Sequestro foi controlado graças a manobra radical do piloto
Desesperado com o nível de combustível, que chegava ao fim, Fernando Murilo tentou uma manobra radical quando avistou o aeroporto de Goiânia. Ele tirou o avião do piloto automático, fez o "tonneau", um movimento que consiste em um giro completo da nave em seu eixo longitudinal. Em teoria, não seria possível fazer isso com um Boeing sem que o mesmo partisse ao meio.
O objetivo de Murilo era, com isso, fazer o sequestrador se desestabilizar e cair no chão, e assim conseguir pegar a arma, o que não aconteceu. Ele, então, partiu para a cartada final: derrubar o avião 9 mil pés em parafuso e pousar no aeroporto de Goiânia.
O parafuso funcionou, e Murilo conseguiu pousar por volta das 13h45, antes que o sequestrador recobrasse a consciência. No entanto, Raimundo se recuperou rapidamente e manteve o sequestro, pois o piloto não conseguiu retirar a arma de sua mão.
As negociações continuaram com a nave em solo, e Raimundo liberou os dois tripulantes que estavam feridos. No entanto, ele não desistiu de seu objetivo, e pediu uma segunda aeronave com combustível e tripulação, que pudesse levá-lo a Brasília.

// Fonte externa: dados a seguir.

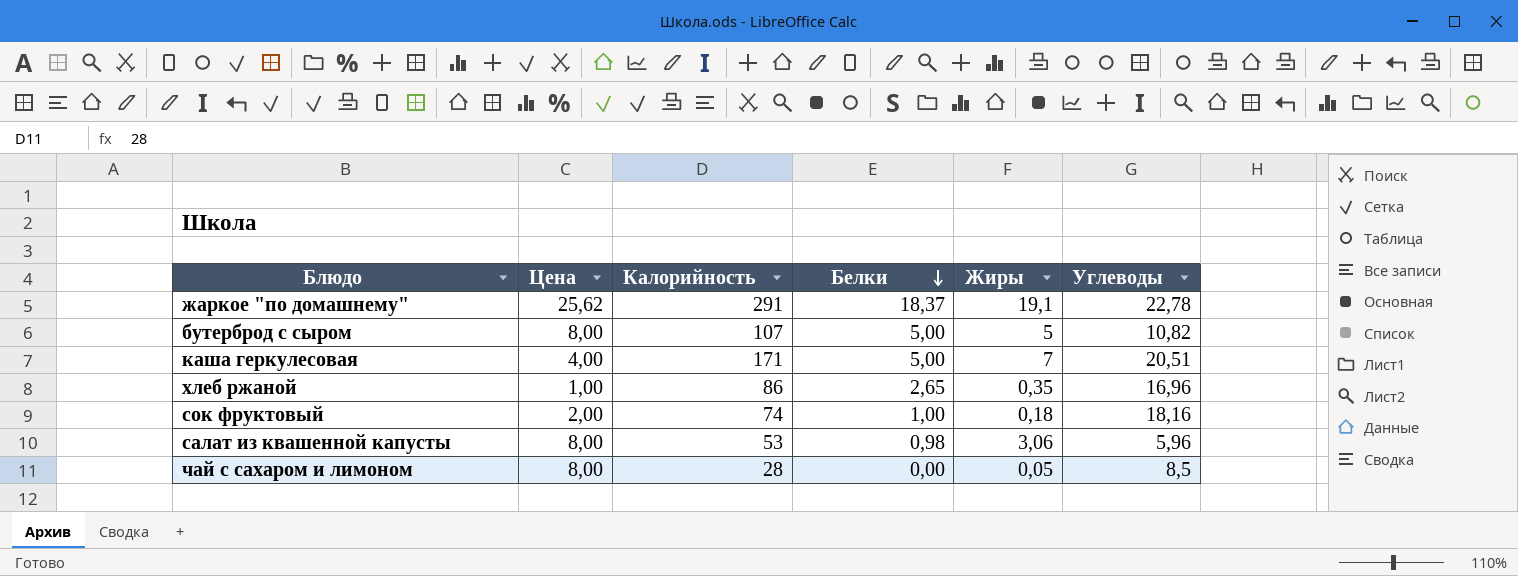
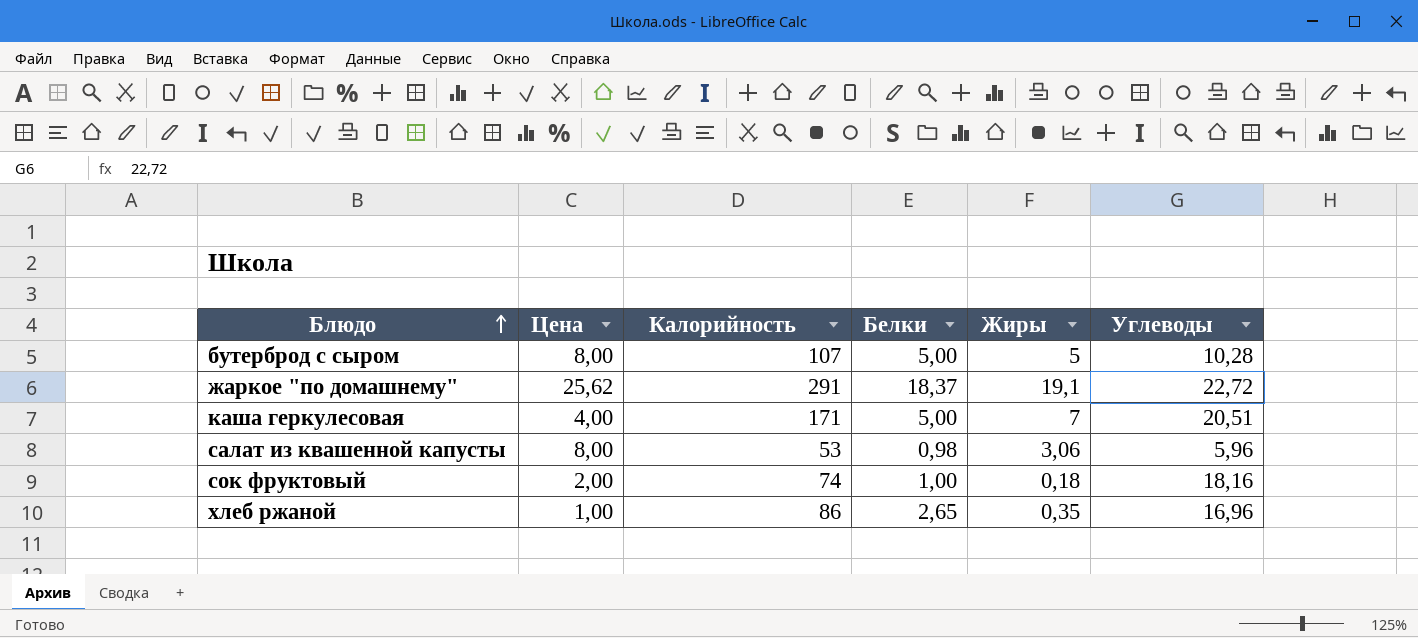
row order: Белки descending -> Блюдо ascending
row чай с сахаром и лимоном: 8,00 | 28 | 0,00 | 0,05 | 8,5 -> none
бутерброд с сыром | Углеводы: 10,82 -> 10,28
жаркое "по домашнему" | Углеводы: 22,78 -> 22,72

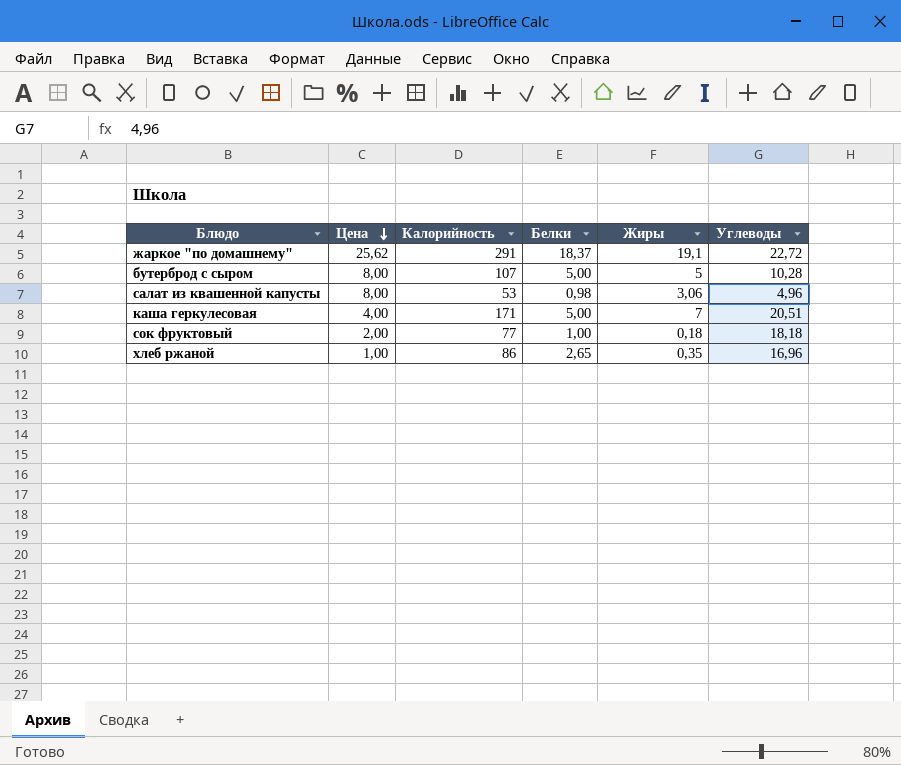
row order: Блюдо ascending -> Цена descending
салат из квашенной капусты | Углеводы: 5,96 -> 4,96
сок фруктовый | Калорийность: 74 -> 77
сок фруктовый | Углеводы: 18,16 -> 18,18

Raimundo saiu do avião levando consigo Murilo e mais dois comissários de bordo, por volta das 18h, mas foi surpreendido por um atirador da Polícia Federal.
Raimundo foi atingido com três tiros, nas nádegas e nos rins, e conseguiu ainda acertar a perna do piloto quando este tentou correr. Todos os feridos foram levados ao hospital.

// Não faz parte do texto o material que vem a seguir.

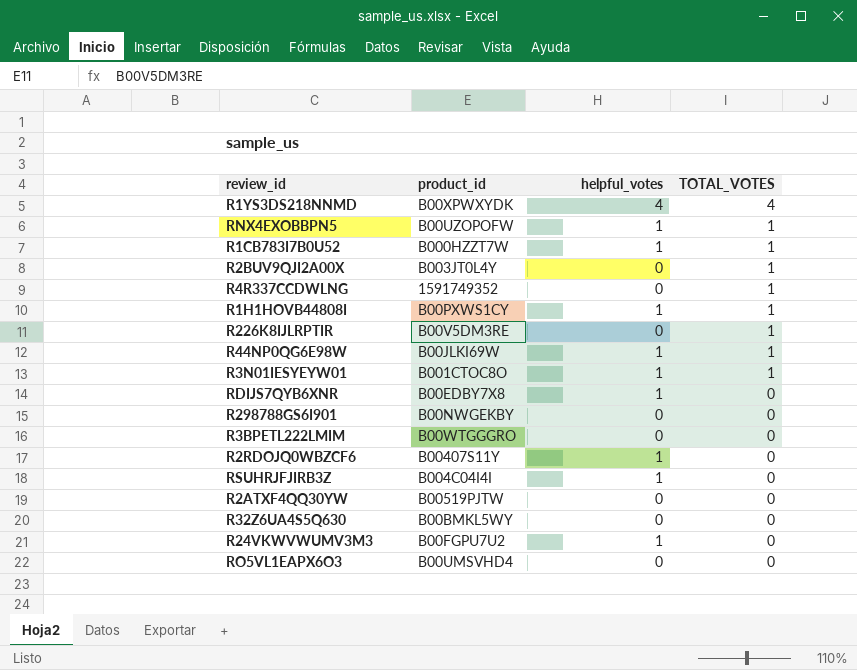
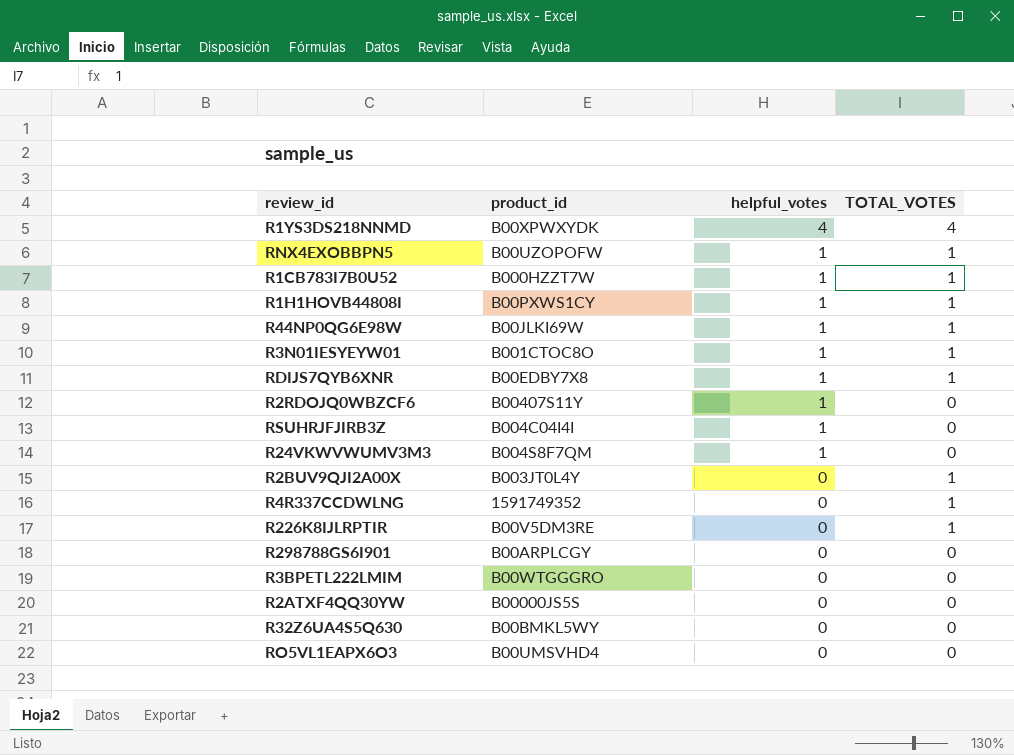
row order: TOTAL_VOTES descending -> helpful_votes descending
RDIJS7QYB6XNR | TOTAL_VOTES: 0 -> 1
R24VKWVWUMV3M3 | product_id: B00FGPU7U2 -> B004S8F7QM
R298788GS6I901 | product_id: B00NWGEKBY -> B00ARPLCGY
R2ATXF4QQ30YW | product_id: B00519PJTW -> B00000JS5S

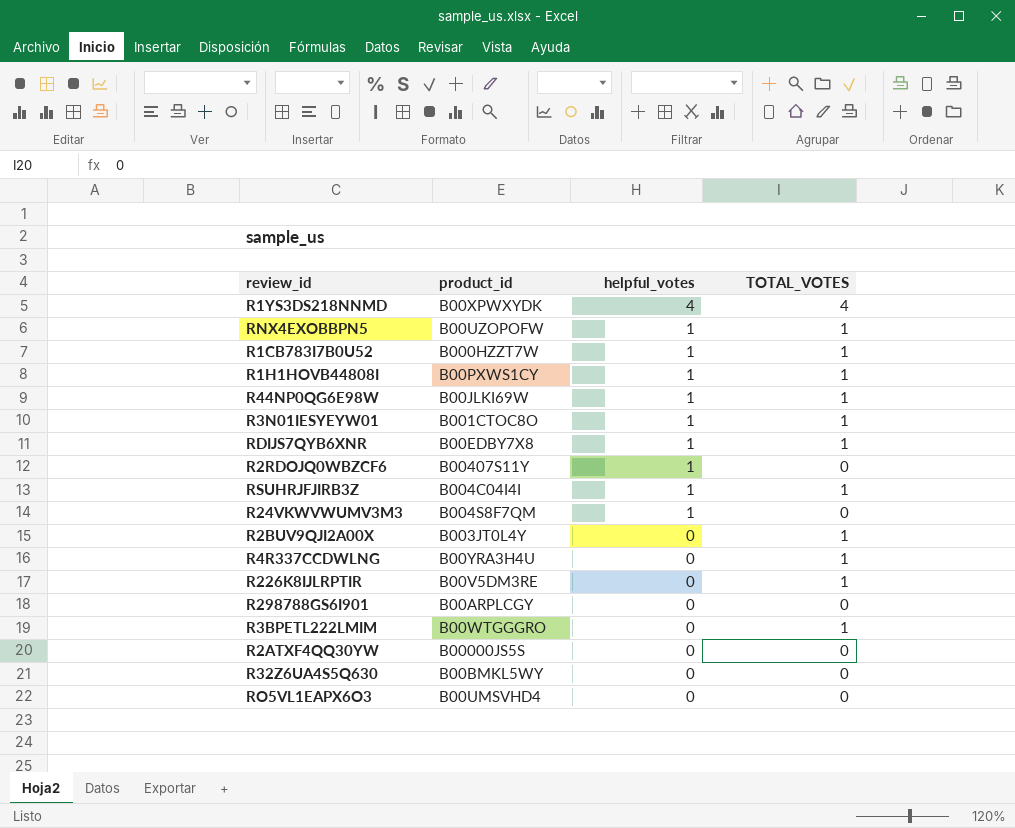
RSUHRJFJIRB3Z | TOTAL_VOTES: 0 -> 1
R4R337CCDWLNG | product_id: 1591749352 -> B00YRA3H4U
R3BPETL222LMIM | TOTAL_VOTES: 0 -> 1

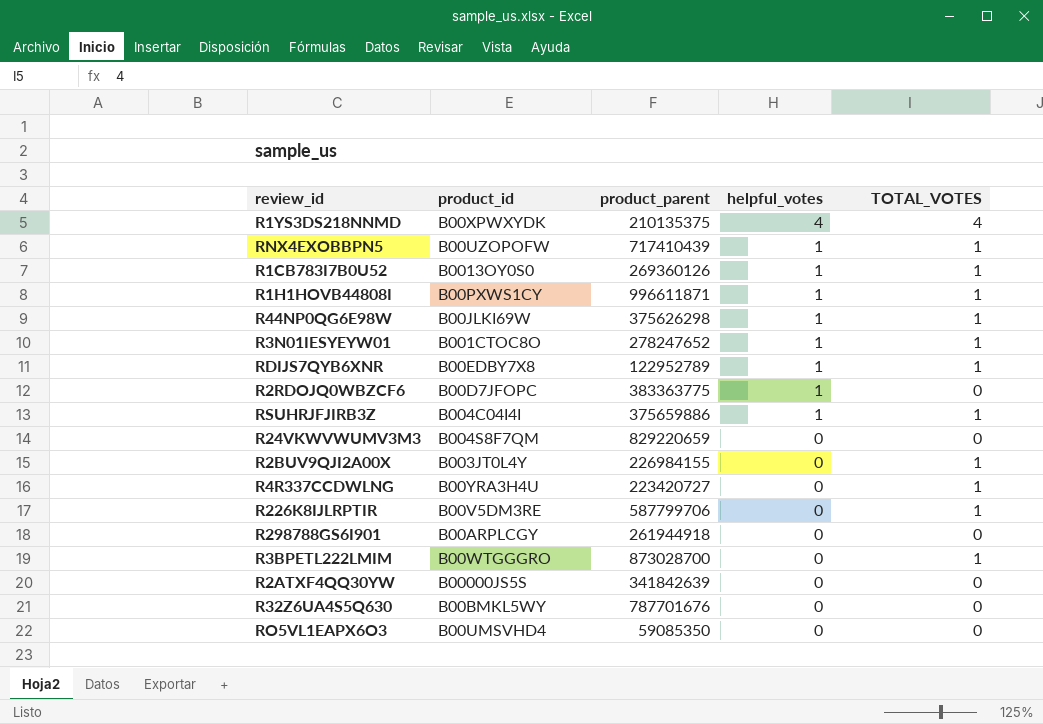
column product_parent | position: none -> 3
R1CB783I7B0U52 | product_id: B000HZZT7W -> B0013OY0S0
R2RDOJQ0WBZCF6 | product_id: B00407S11Y -> B00D7JFOPC
R24VKWVWUMV3M3 | helpful_votes: 1 -> 0

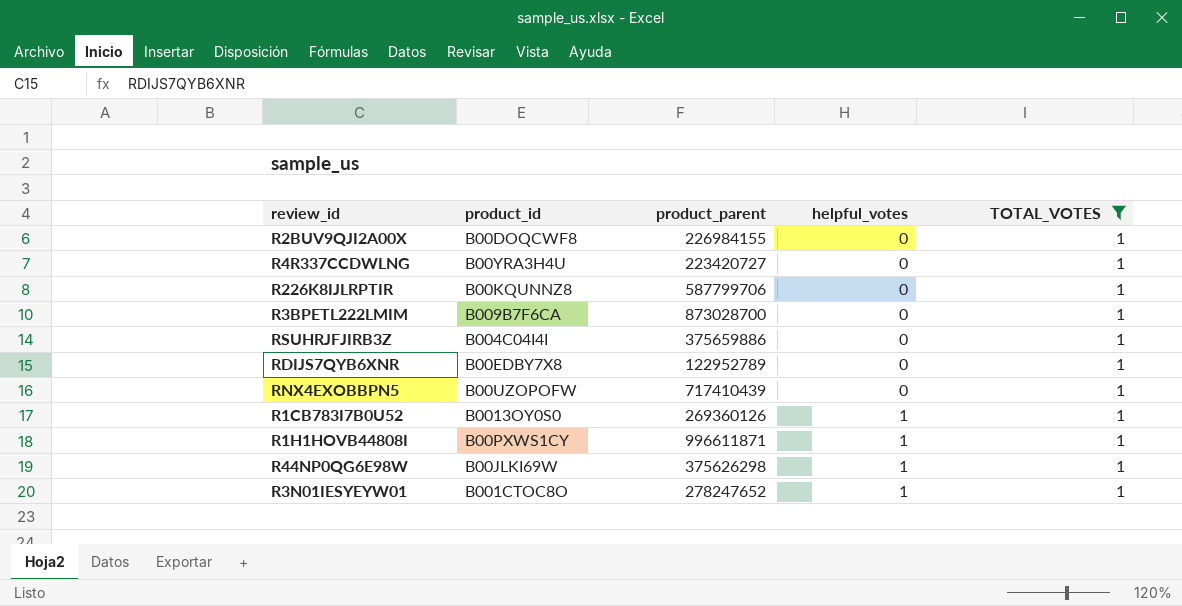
filter: none -> TOTAL_VOTES = 1
row order: helpful_votes descending -> helpful_votes ascending
R2BUV9QJI2A00X | product_id: B003JT0L4Y -> B00DOQCWF8
R226K8IJLRPTIR | product_id: B00V5DM3RE -> B00KQUNNZ8
R3BPETL222LMIM | product_id: B00WTGGGRO -> B009B7F6CA
RSUHRJFJIRB3Z | helpful_votes: 1 -> 0
RDIJS7QYB6XNR | helpful_votes: 1 -> 0
RNX4EXOBBPN5 | helpful_votes: 1 -> 0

Cinco dias depois, Raimundo morreu de uma forma bastante questionada, uma vez que, segundo os boletins, ele estava fora de perigo. Conforme as autoridades, porém, o atirador morreu em virtude de uma anemia falciforme prévia e não diagnosticada.
Quem era Raimundo Nonato?
Nascido em Vitorino Freire, no Maranhão, Raimundo Nonato Alves da Conceição tinha 28 anos na ocasião do sequestro e era um homem solteiro e sem filhos.
Ele costumava trabalhar como tratorista, conforme o jornal Estado de Minas, e conseguia trabalhos ocasionais através da construtora Mendes Júnior, que tinha operações no Iraque. Diante da crise econômica, ele foi desligado e estava sem emprego.
Raimundo instalava-se em Belo Horizonte, pois havia uma pensão que servia de posto de recrutamento e alojamento para diversas empreiteiras, inclusive aquela para a qual trabalhava anteriormente.
Conforme entrevista do jornalista e pesquisador Constâncio Viana ao jornal O Globo, Raimundo passou um tempo se preparando para o sequestro. Ele teria feito várias viagens de ônibus e avião para testar a segurança, sempre levando consigo algum objeto de metal semelhante a uma arma de fogo.